TASK TO CARRY OUT | In the entries that follow, find each line with the word "Apartamente" and copy it.

DATA RECORDS |
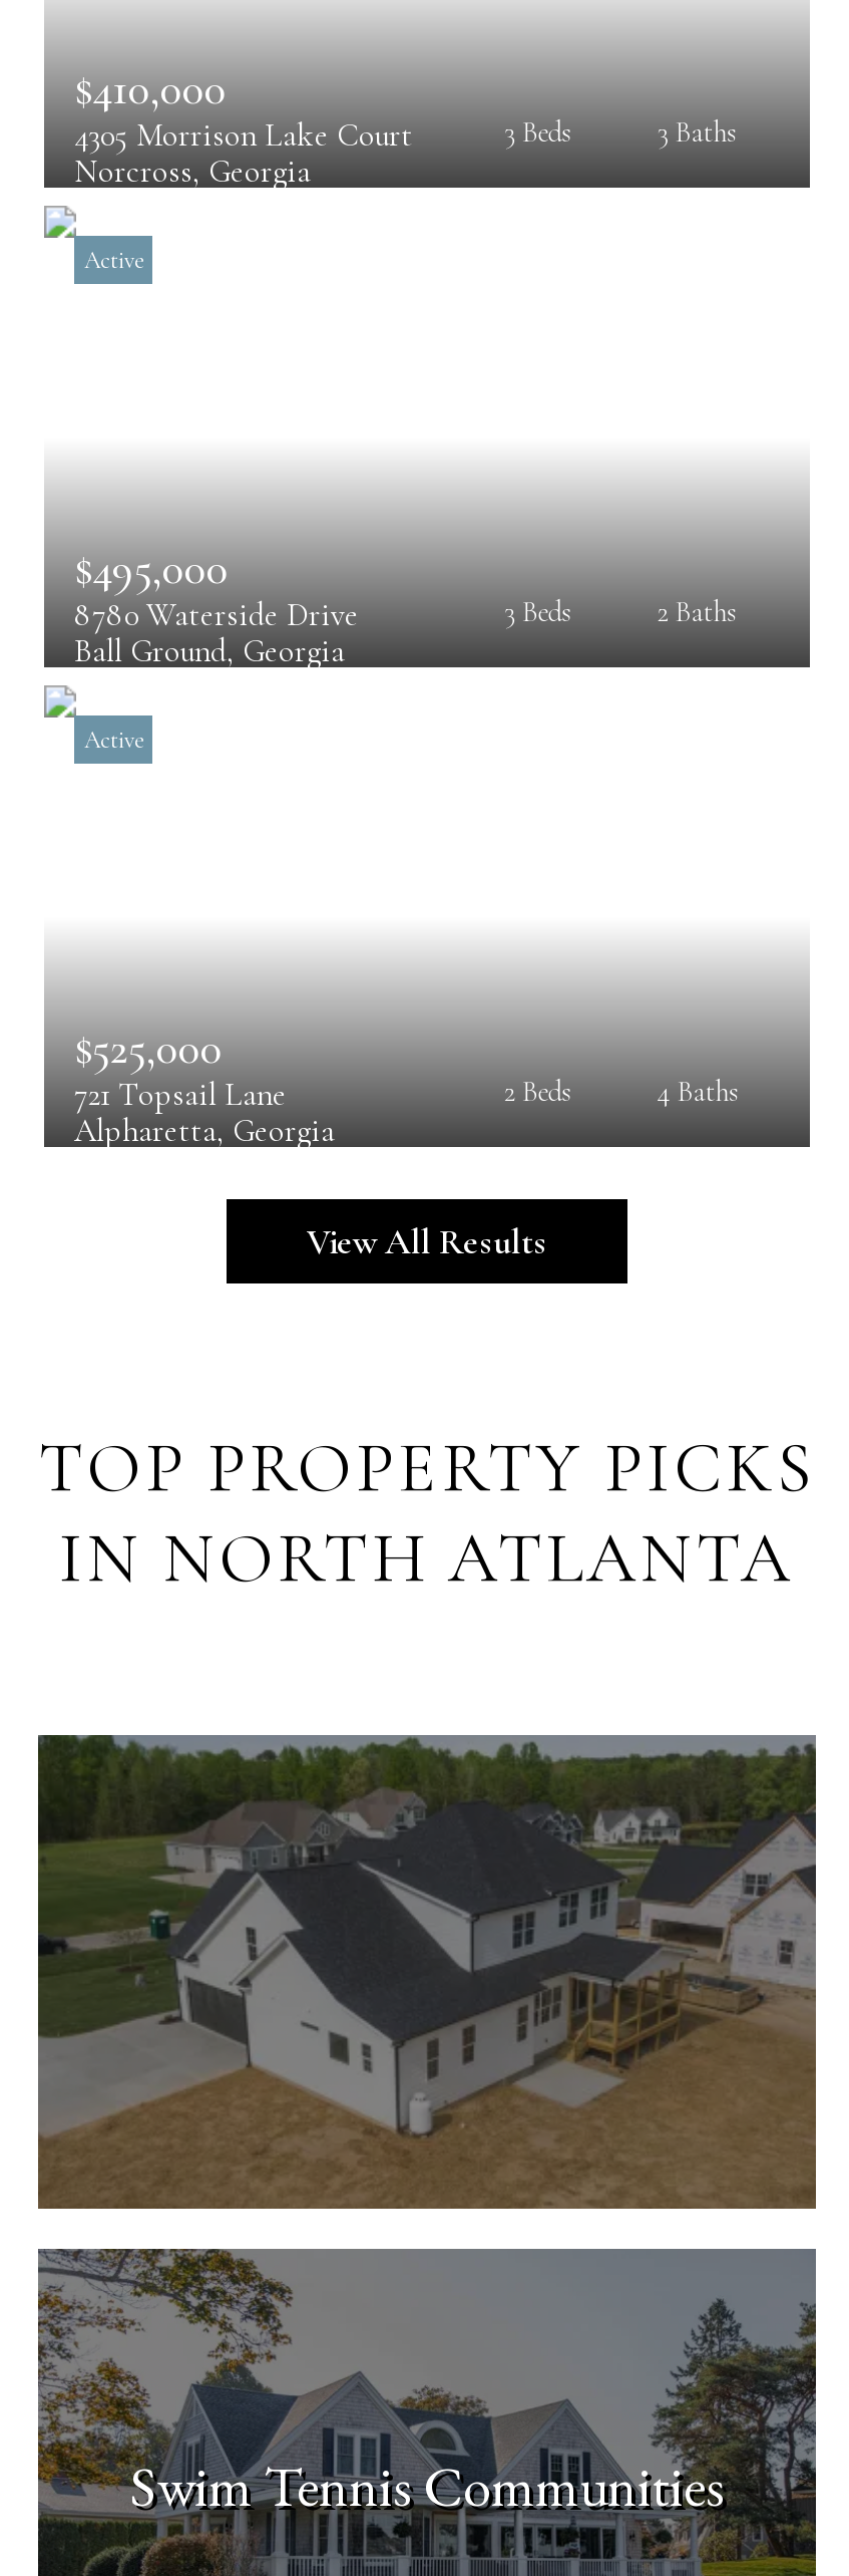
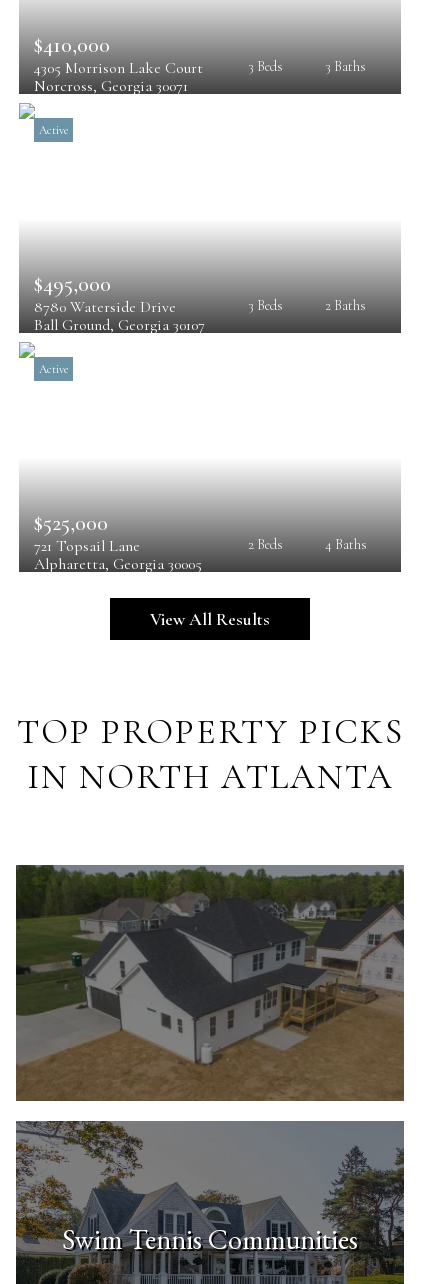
[74,151,311,191] Norcross, Georgia -> [34,76,188,96] Norcross, Georgia 30071
[74,631,345,671] Ball Ground, Georgia -> [34,315,205,335] Ball Ground, Georgia 30107
[74,1110,335,1151] Alpharetta, Georgia -> [34,554,202,574] Alpharetta, Georgia 30005

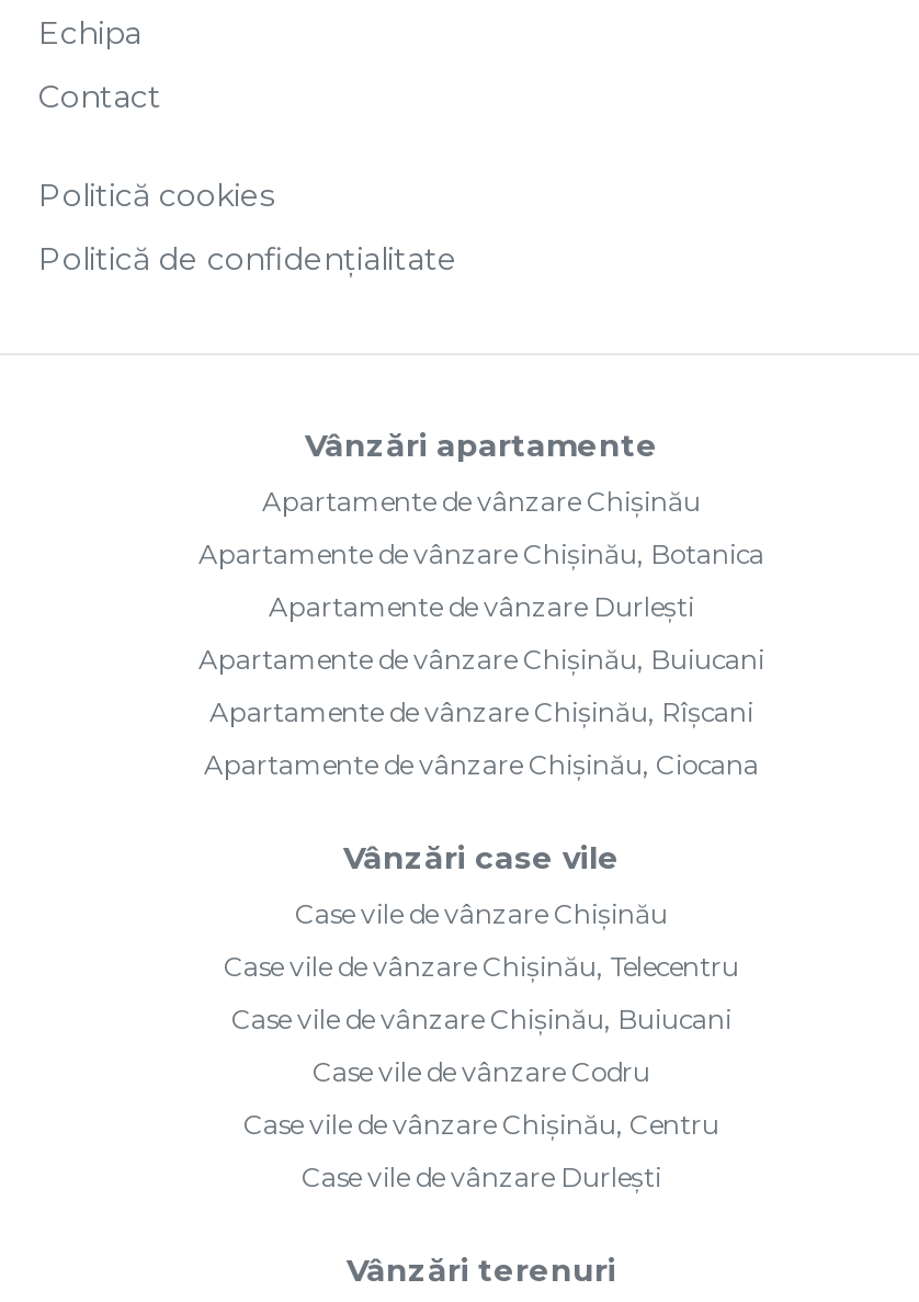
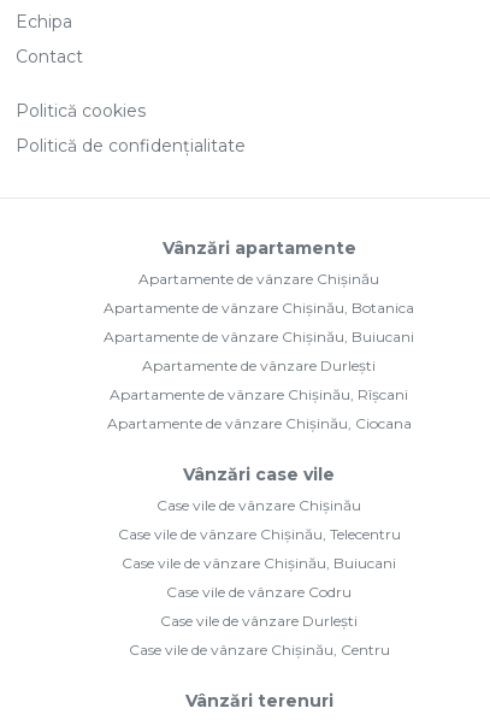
moved [269,590,694,623] -> [142,356,376,374]: Apartamente de vânzare Durlești
moved [198,643,764,676] -> [104,327,414,346]: Apartamente de vânzare Chișinău, Buiucani
moved [243,1108,719,1141] -> [128,641,389,659]: Case vile de vânzare Chișinău, Centru
moved [302,1161,661,1193] -> [160,612,358,630]: Case vile de vânzare Durlești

SOLUTION BELOW |
moved [269,590,694,623] -> [142,356,376,374]: Apartamente de vânzare Durlești
moved [198,643,764,676] -> [104,327,414,346]: Apartamente de vânzare Chișinău, Buiucani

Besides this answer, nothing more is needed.